Could you please reproduce the entries exactly, leaving out any pictures?

____ Records to use

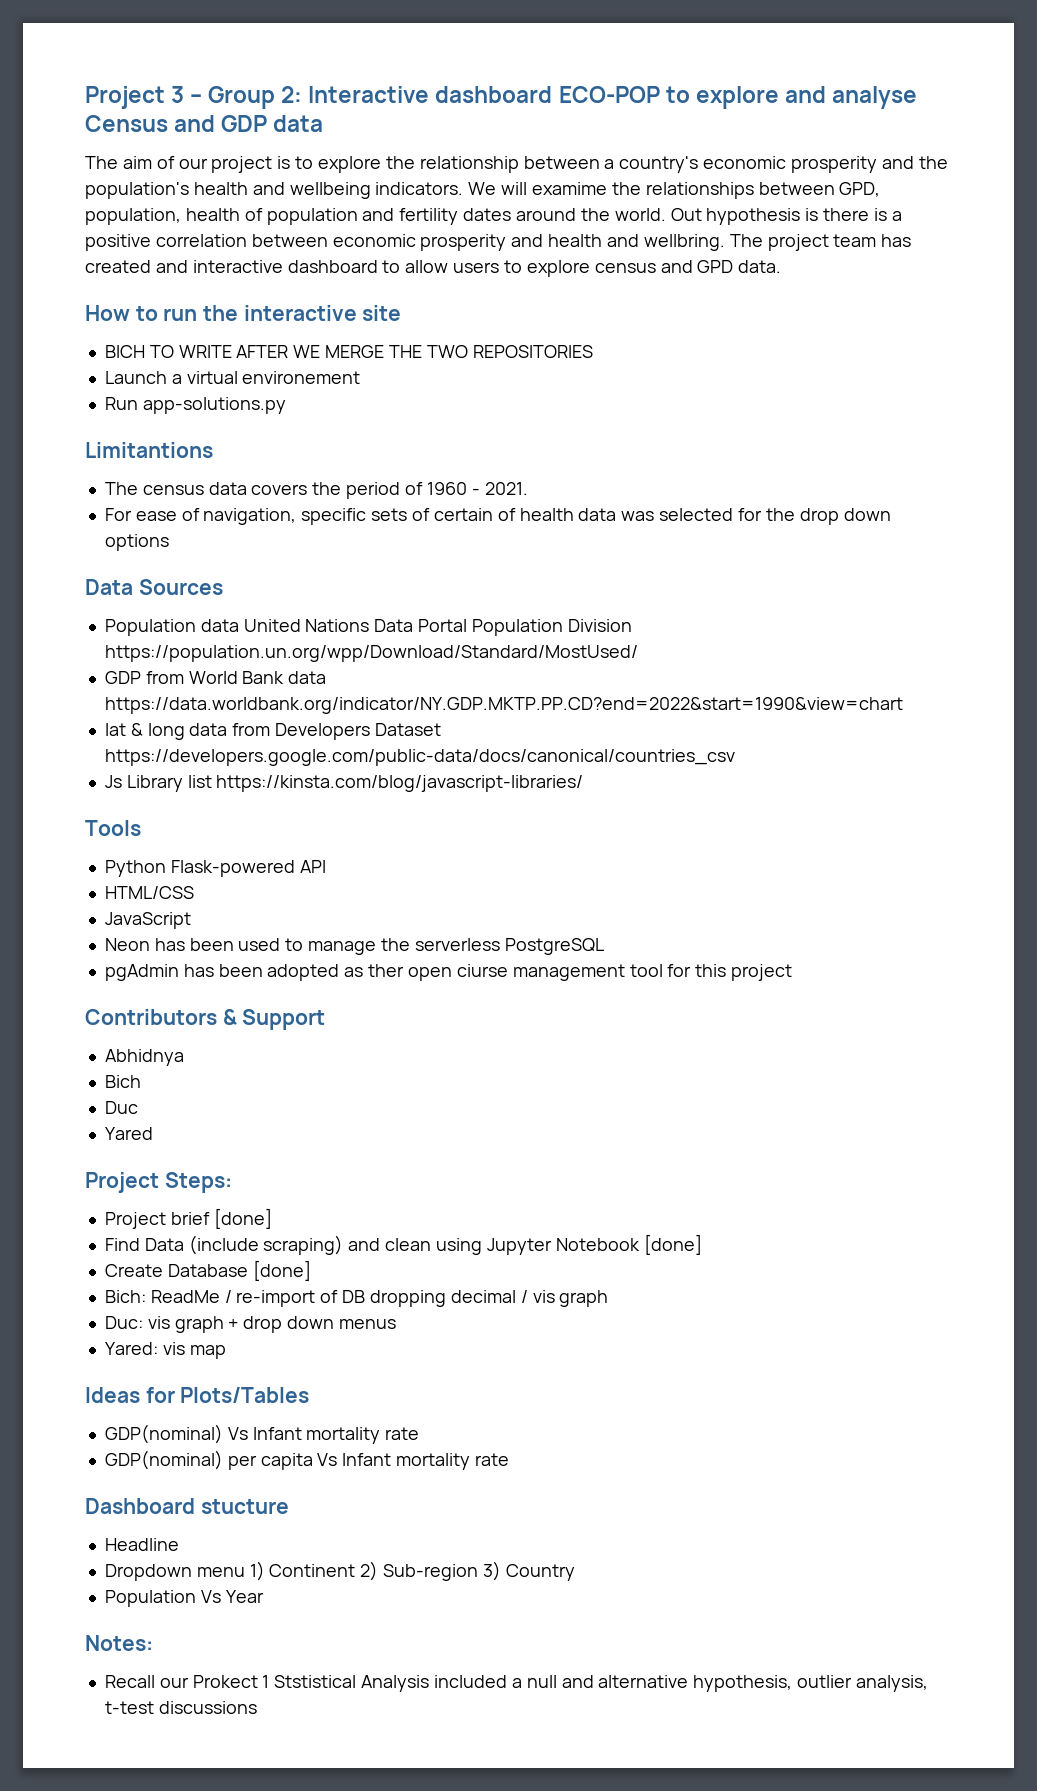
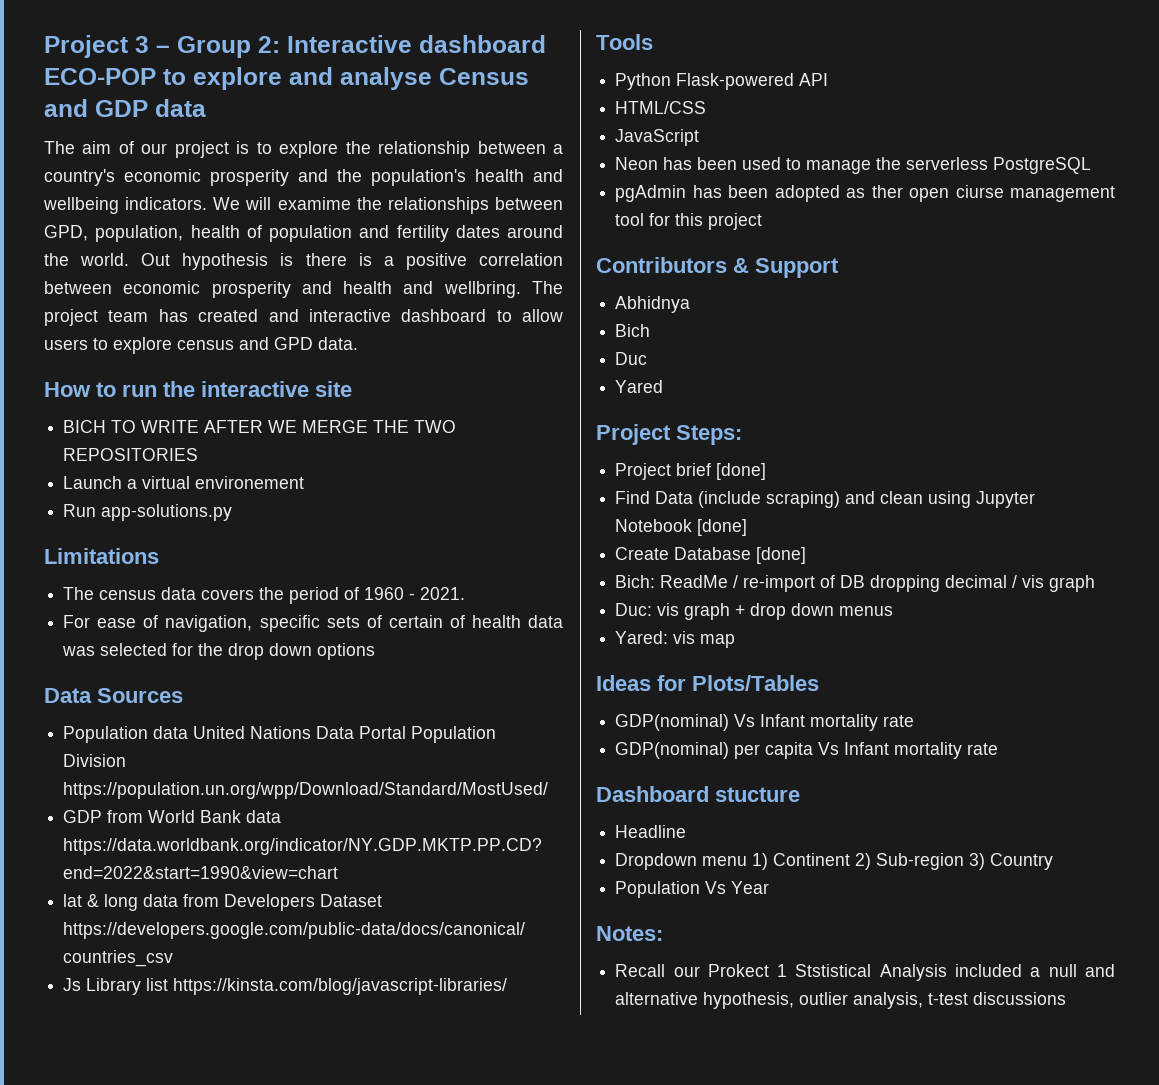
- Limitantions
+ Limitations

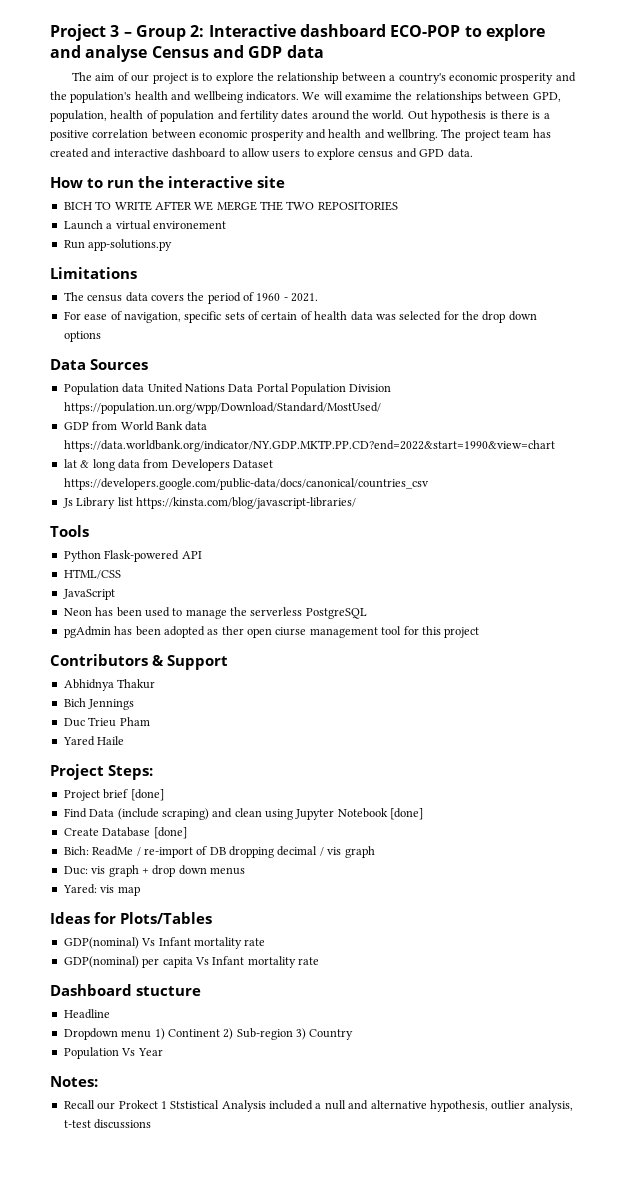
- Abhidnya
+ Abhidnya Thakur
- Bich
+ Bich Jennings
- Duc
+ Duc Trieu Pham
- Yared
+ Yared Haile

________

**Result for this exercise**
- Limitantions
+ Limitations

- Abhidnya
+ Abhidnya Thakur
- Bich
+ Bich Jennings
- Duc
+ Duc Trieu Pham
- Yared
+ Yared Haile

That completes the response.